What Personal Peace is Like and How to Get There

The Road to Reconciliation

If you’re one of those people who says you can’t understand how you can forgive when you’ve been deeply hurt, how you can be silent when injustice abounds, or how you can rest when you must make amends; I would say you already know how, if you know how to sleep.

Even if you sleep poorly, you know how to sleep. Even if you don’t know how to get to the land of nod, you get there, almost every night, somehow.

To get to sleep, there are things you can do, but doing things only gets you so far.
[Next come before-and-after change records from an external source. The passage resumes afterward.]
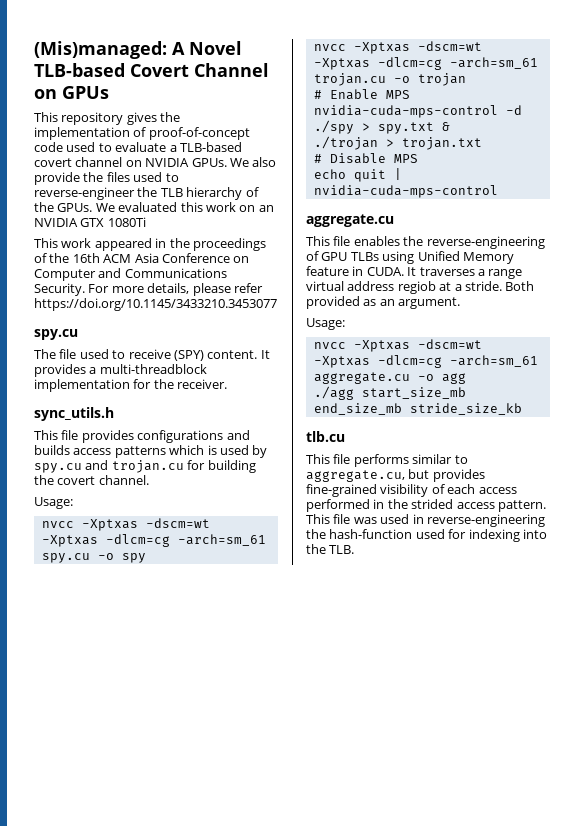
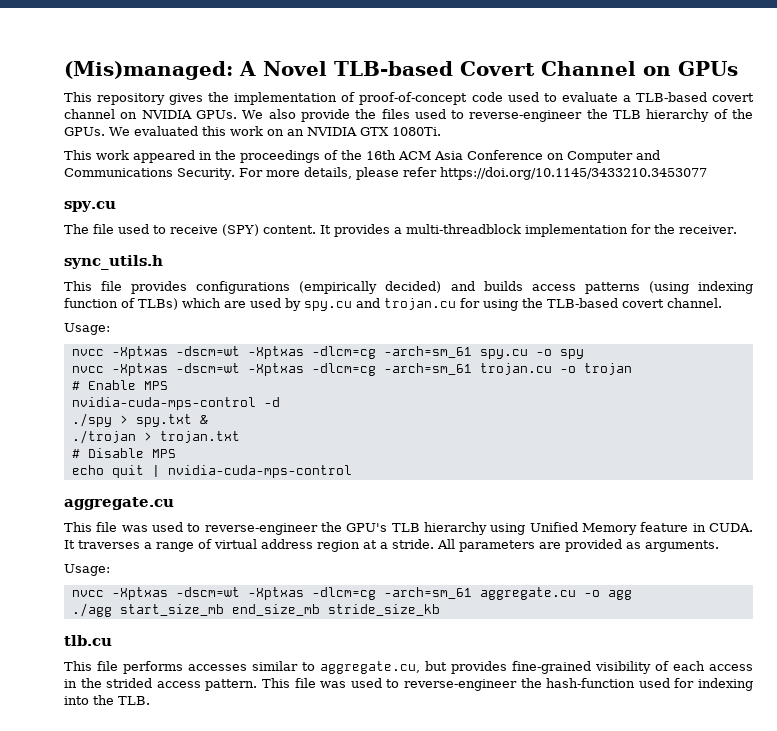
[107,217,146,227] 1080Ti -> [391,127,441,136] 1080Ti.
(224, 436) none -> [299,281,442,294] (empirically decided)
[169,445,217,455] which is -> [648,281,753,294] [64,298,246,310] (using indexing function of TLBs) which are
[207,460,256,473] [34,475,54,485] building the -> [483,298,618,311] using the TLB-based
[353,236,545,249] [306,251,379,261] enables the reverse-engineering of GPU TLBs -> [121,522,487,535] was used to reverse-engineer the GPU's TLB hierarchy
(523, 274) none -> [198,539,212,549] of
[397,281,436,294] regiob -> [317,540,360,552] region
[505,281,535,291] [306,296,461,309] Both provided as an argument. -> [437,539,719,552] All parameters are provided as arguments.
(409, 460) none -> [188,664,247,671] accesses
[306,499,370,512] performed -> (753, 667) none
[412,514,545,527] in reverse-engineering -> [386,679,517,691] to reverse-engineer

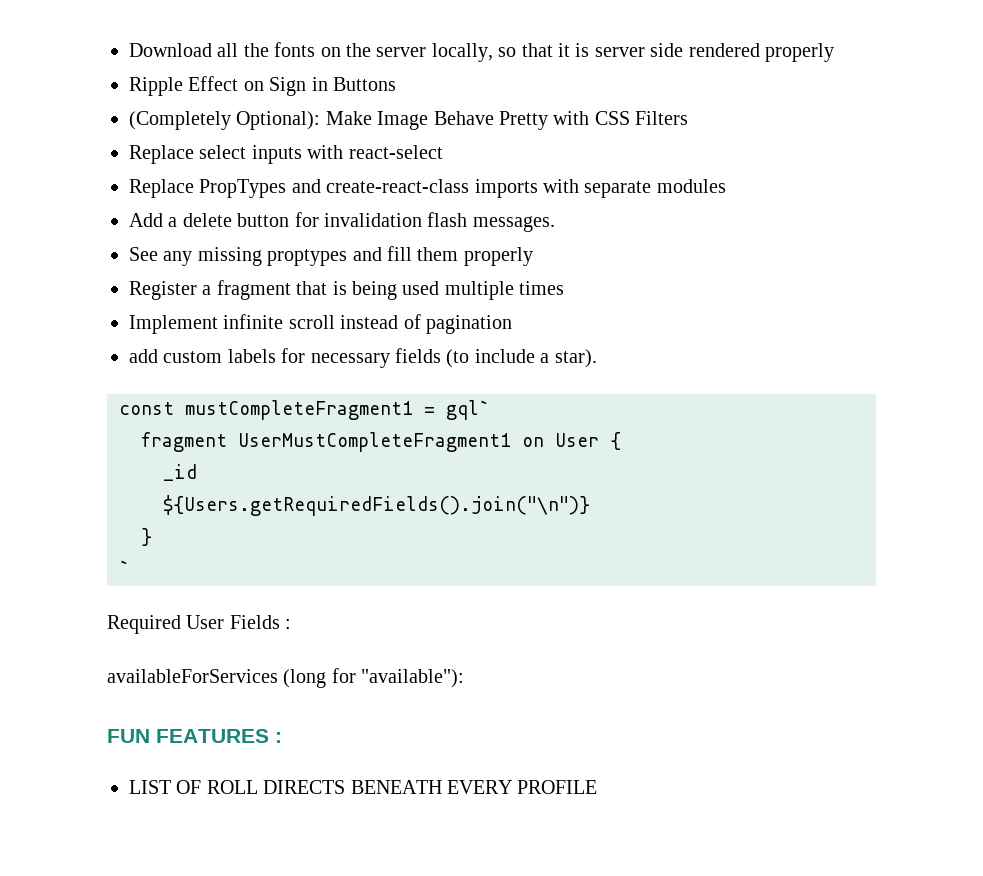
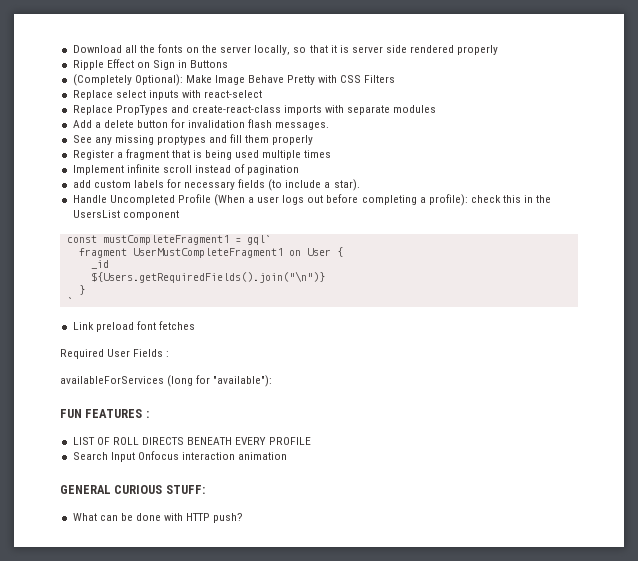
(597, 358) none -> [72,194,552,206] [72,210,179,220] // Handle Uncompleted Profile (When a user logs out before completing a profile): check this in the UsersList component
(130, 567) none -> [72,321,195,332] // Link preload font fetches
(598, 787) none -> [72,451,288,462] [60,485,205,494] [72,513,244,523] // Search Input Onfocus interaction animation // GENERAL CURIOUS STUFF: // What can be done with HTTP push?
If you want to sleep, it’s best to be active during the day. Exercise will help you sleep because it makes you tired. You can’t be hungry when you go to sleep. It’s best to have a comfortable place to doze off, one that’s quiet, dark, and warm. The next thing you do to get to sleep is to follow a bedtime routine in which you wind down and cue your body to rest. Then, when your head hits the pillow, if you must think, it’s better to think of just one thing, rather than everything at once.
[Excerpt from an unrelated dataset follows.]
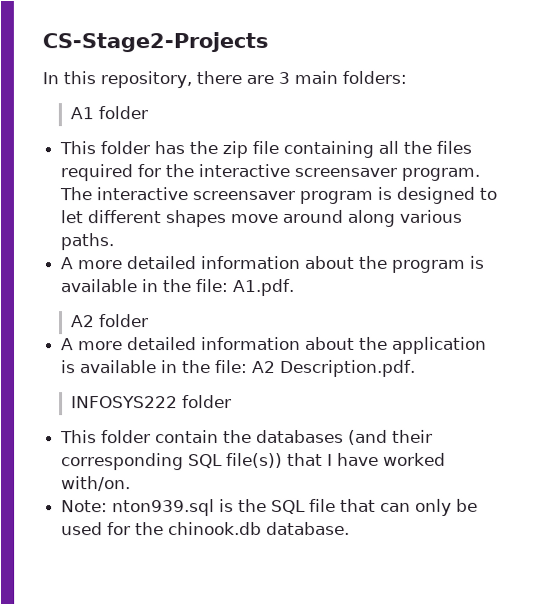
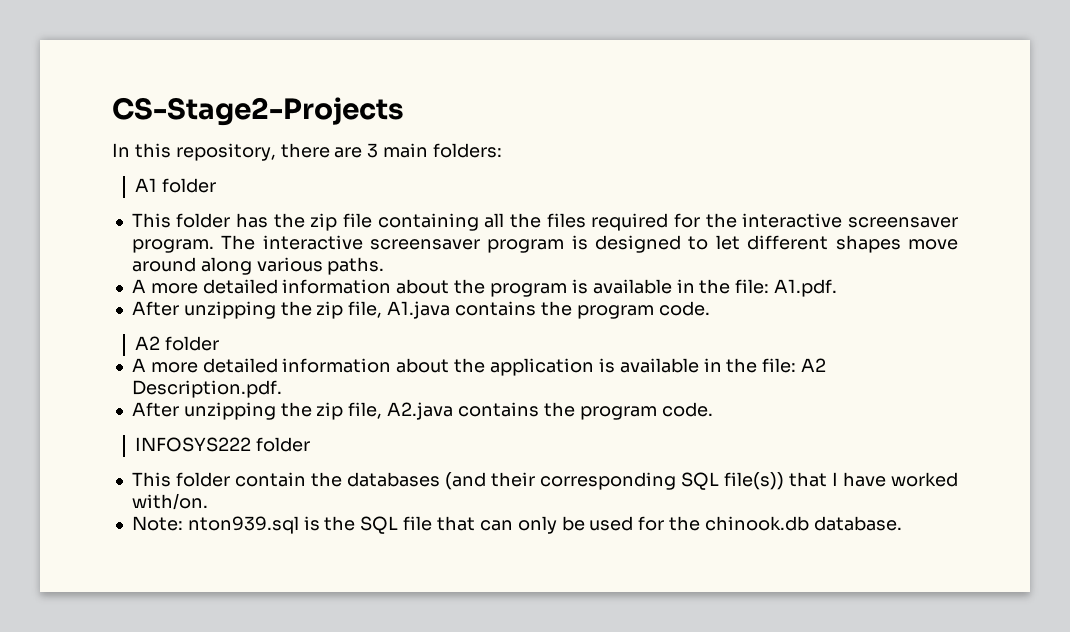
(295, 287) none -> [131,301,710,319] // After unzipping the zip file, A1.java contains the program code.
(417, 368) none -> [131,402,713,420] // After unzipping the zip file, A2.java contains the program code.

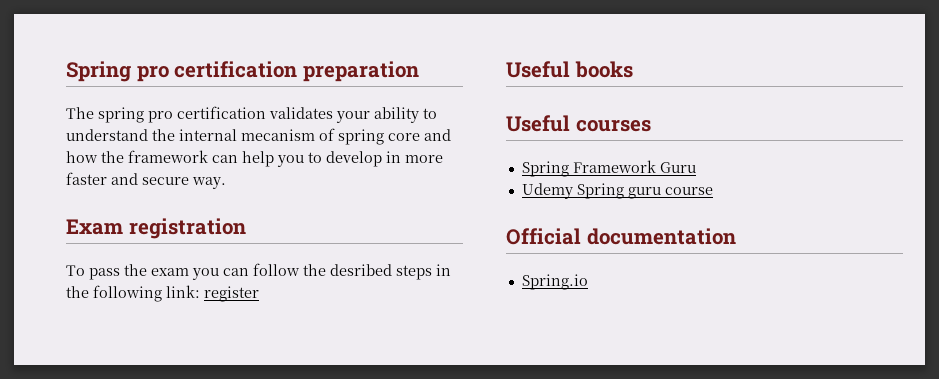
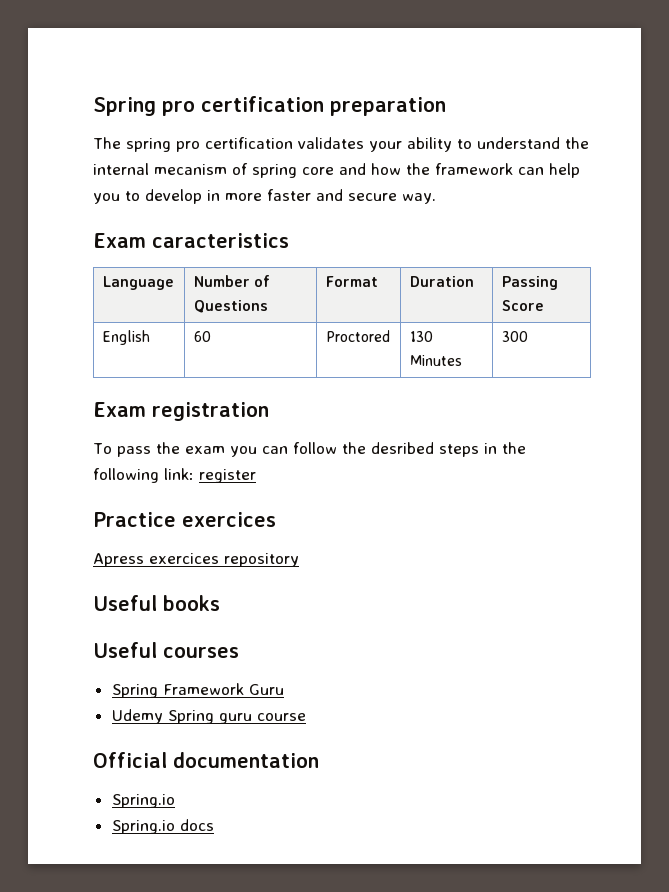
(226, 183) none -> [93,233,289,248] [102,276,174,290] [193,275,270,287] [193,300,268,313] [325,276,378,287] [409,276,474,287] [501,276,558,290] [501,300,544,311] [102,330,150,345] [193,331,211,342] [325,330,390,342] [409,331,433,342] [409,355,462,366] [501,331,528,342] // Exam caracteristics // Language | Number of Questions | Format | Duration | Passing Score // English | 60 | Proctored | 130 Minutes | 300
(259, 294) none -> [93,512,276,527] [93,553,299,567] // Practice exercices // Apress exercices repository
(588, 282) none -> [111,819,214,834] // Spring.io docs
However, once you get to a certain point, you don’t get to sleep by doing things. You’re required to stop doing, and just be. Then, as far as your conscious mind is concerned, as you fall asleep, you cease to be. As scary as it sounds, when you remove your ego’s defenses, sleep will take over.

So, will peace.

Just like sleep, there are certain things you can do to facilitate peace.
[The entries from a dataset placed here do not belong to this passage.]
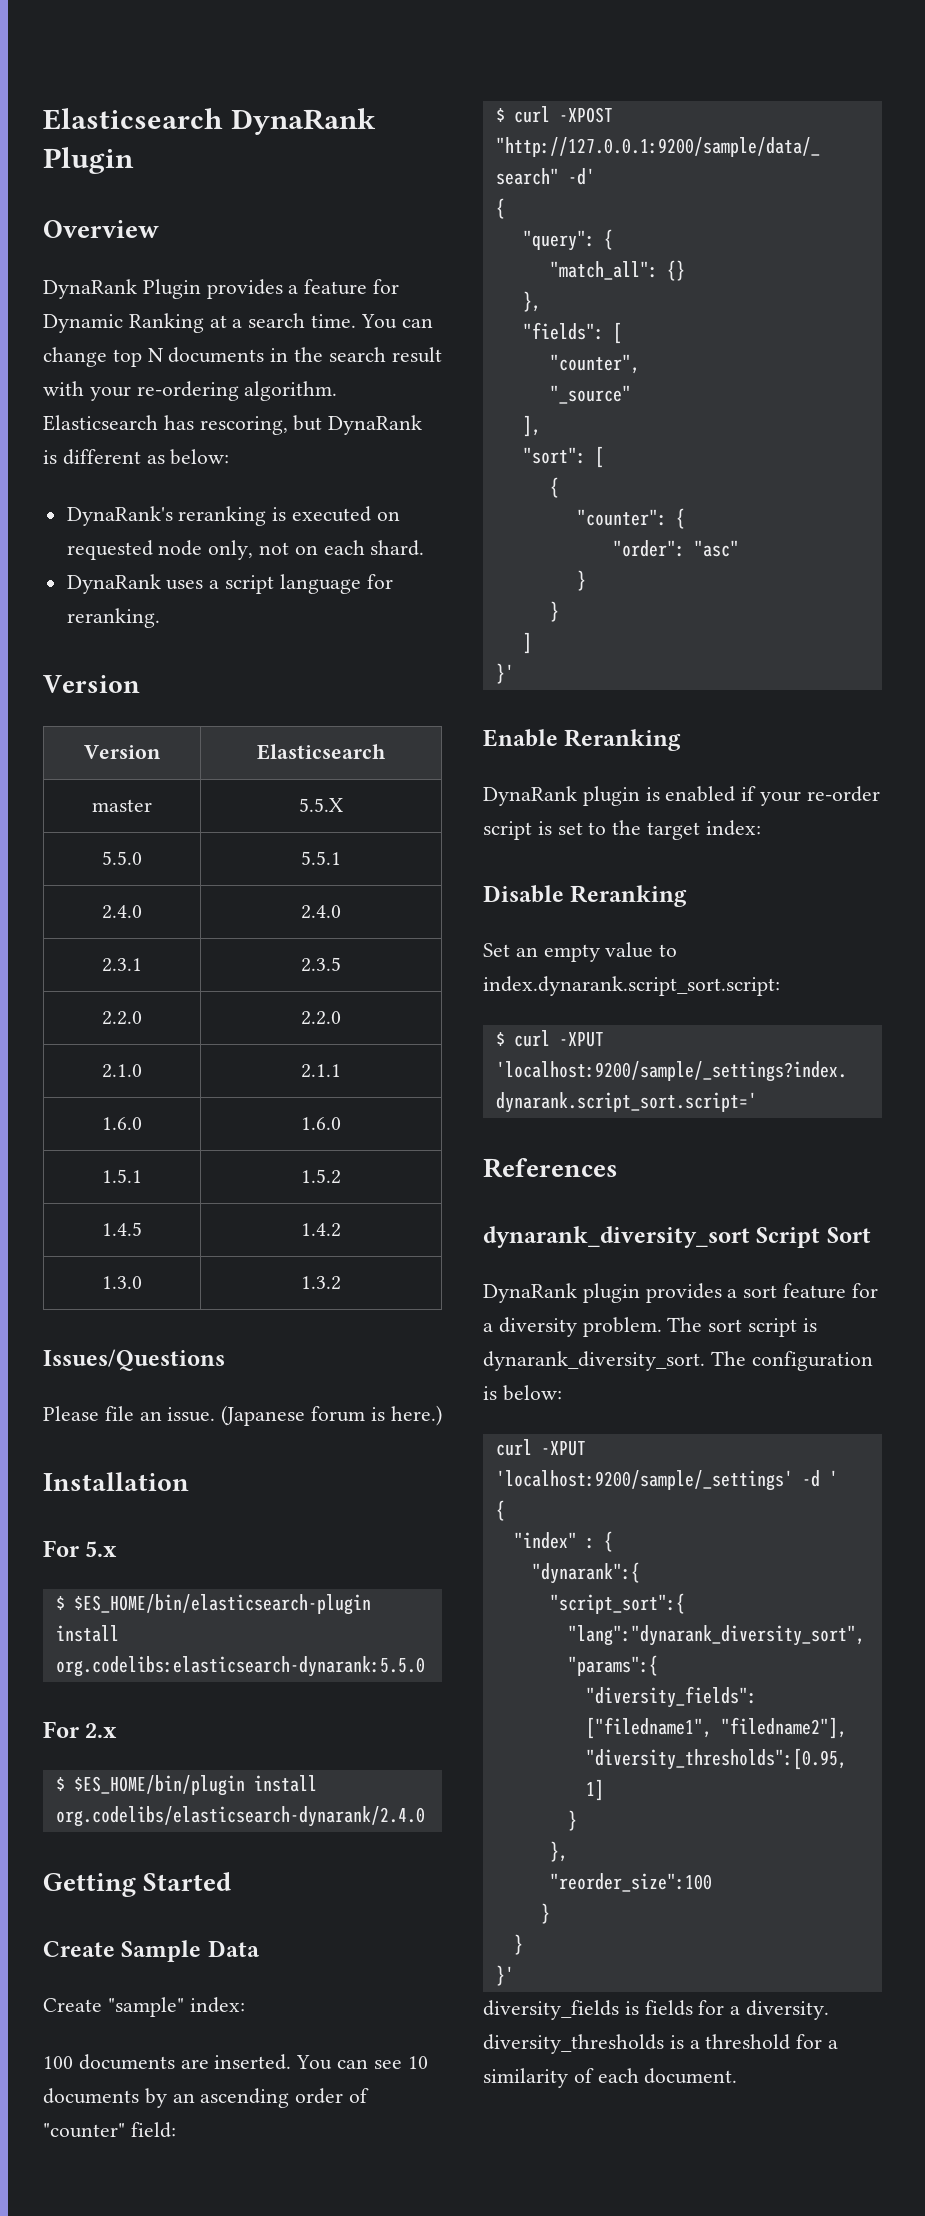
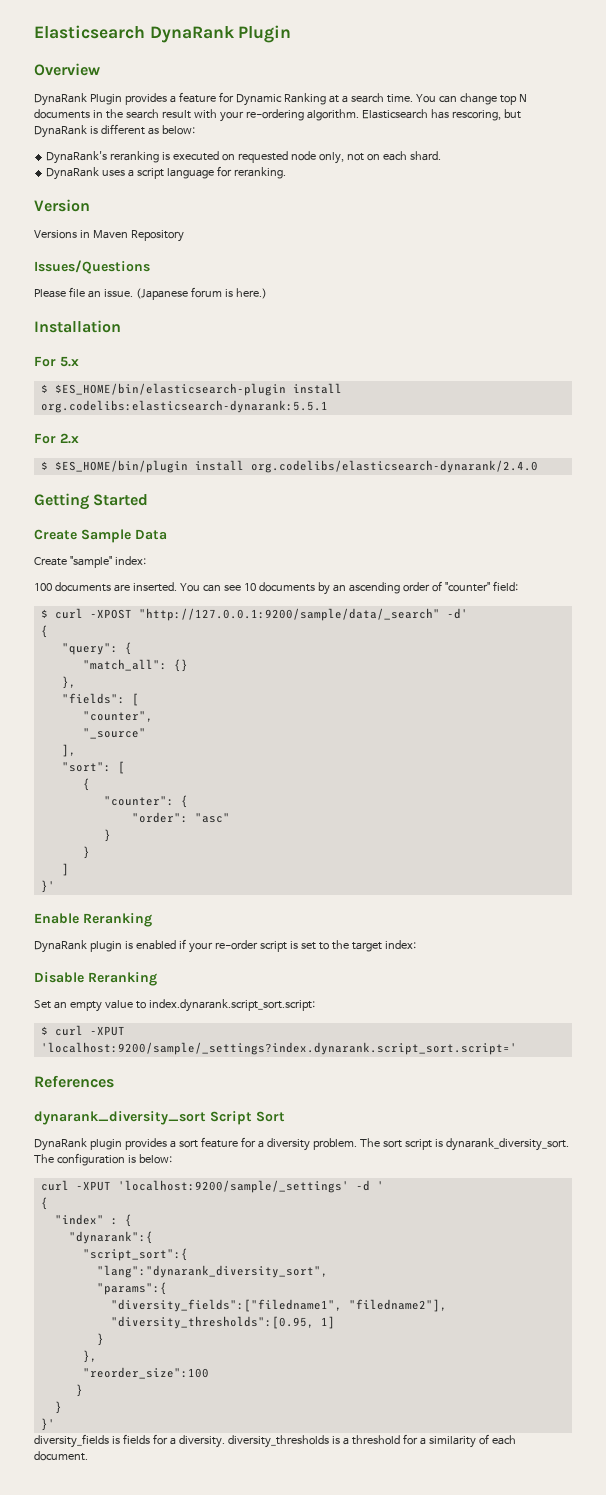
[84,745,161,759] [257,744,386,760] [92,799,152,812] [299,798,343,812] [102,851,142,865] [301,851,341,865] [102,905,142,919] [301,905,341,919] [102,958,142,972] [301,957,341,972] [102,1011,142,1025] [301,1011,341,1025] [102,1064,142,1078] [301,1064,341,1078] [102,1117,142,1130] [301,1117,341,1130] [102,1169,142,1183] [301,1169,341,1184] [102,1222,142,1236] [301,1223,341,1237] [102,1276,142,1289] [301,1276,341,1290] // Version | Elasticsearch // master | 5.5.X // 5.5.0 | 5.5.1 // 2.4.0 | 2.4.0 // 2.3.1 | 2.3.5 // 2.2.0 | 2.2.0 // 2.1.0 | 2.1.1 // 1.6.0 | 1.6.0 // 1.5.1 | 1.5.2 // 1.4.5 | 1.4.2 // 1.3.0 | 1.3.2 -> [34,230,184,242] // Versions in Maven Repository
[55,1656,425,1677] org.codelibs:elasticsearch-dynarank:5.5.0 -> [40,400,328,413] org.codelibs:elasticsearch-dynarank:5.5.1

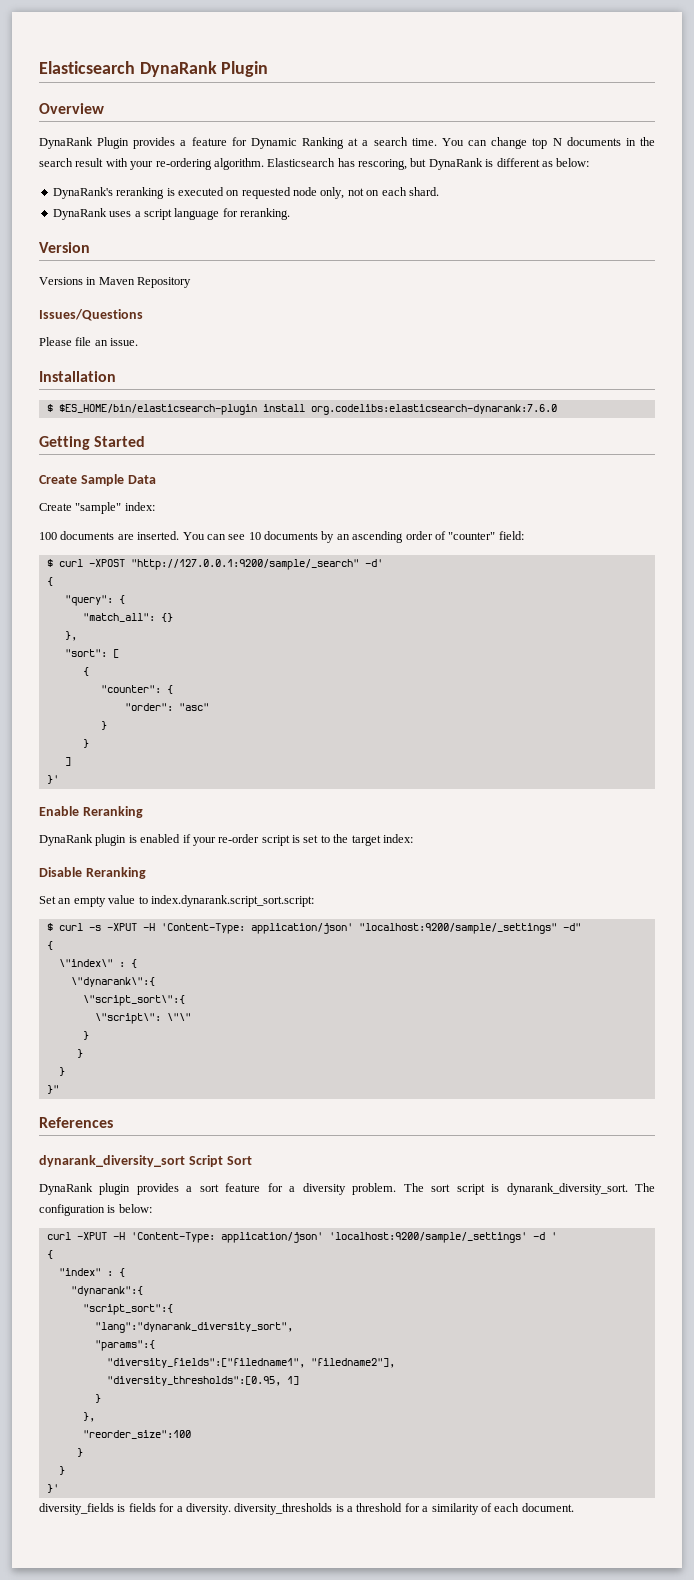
[135,287,267,300] (Japanese forum is here.) -> (139, 342) none
[34,356,79,367] // For 5.x -> (116, 376) none
[40,400,328,413] [34,433,79,444] [40,460,538,473] org.codelibs:elasticsearch-dynarank:5.5.1 // For 2.x // $ $ES_HOME/bin/plugin install org.codelibs/elasticsearch-dynarank/2.4.0 -> [310,404,557,415] org.codelibs:elasticsearch-dynarank:7.6.0
[138,608,440,621] "http://127.0.0.1:9200/sample/data/_search" -> [130,559,359,570] "http://127.0.0.1:9200/sample/_search"
[61,693,139,706] [82,711,153,722] [82,728,146,739] [61,744,76,757] // "fields": [ // "counter", // "_source" // ], -> (77, 636) none
[89,1026,125,1036] [40,1042,517,1055] -XPUT 'localhost:9200/sample/_settings?index.dynarank.script_sort.script=' -> [88,923,581,934] [46,941,53,950] [58,959,137,968] [70,977,155,987] [82,995,185,1006] [94,1013,191,1024] [82,1031,89,1040] [76,1049,83,1058] [58,1067,65,1076] [46,1085,59,1094] -s -XPUT -H 'Content-Type: application/json' "localhost:9200/sample/_settings" -d" // { // \"index\" : { // \"dynarank\":{ // \"script_sort\":{ // \"script\": \"\" // } // } // } // }"
(111, 1186) none -> [112,1232,323,1243] -H 'Content-Type: application/json'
You can’t still be in danger and have peace; you must do what it takes to convince your partner to stop hurting you or you must escape.

You can’t expect to give away cheap pardon and have enduring peace; nor can you expect to have peace when you have an axe to grind, are swept away by your emotions, or are picking your sores. You have to wind down and cue your mind to accept peace, just as you cue your body to accept sleep.

You need to recognize the value of peace. Perhaps this comes when you are tired of waring with your loved one, or when you see what war can do. You get tired of war when war doesn’t achieve the things you want; when the arguments, the reprisals, and the revenge don’t get you anything good.

Guilt is famous for keeping people up nights, unless they do something to make amends. Just as the bumper stickers say: if you want peace, then do justice.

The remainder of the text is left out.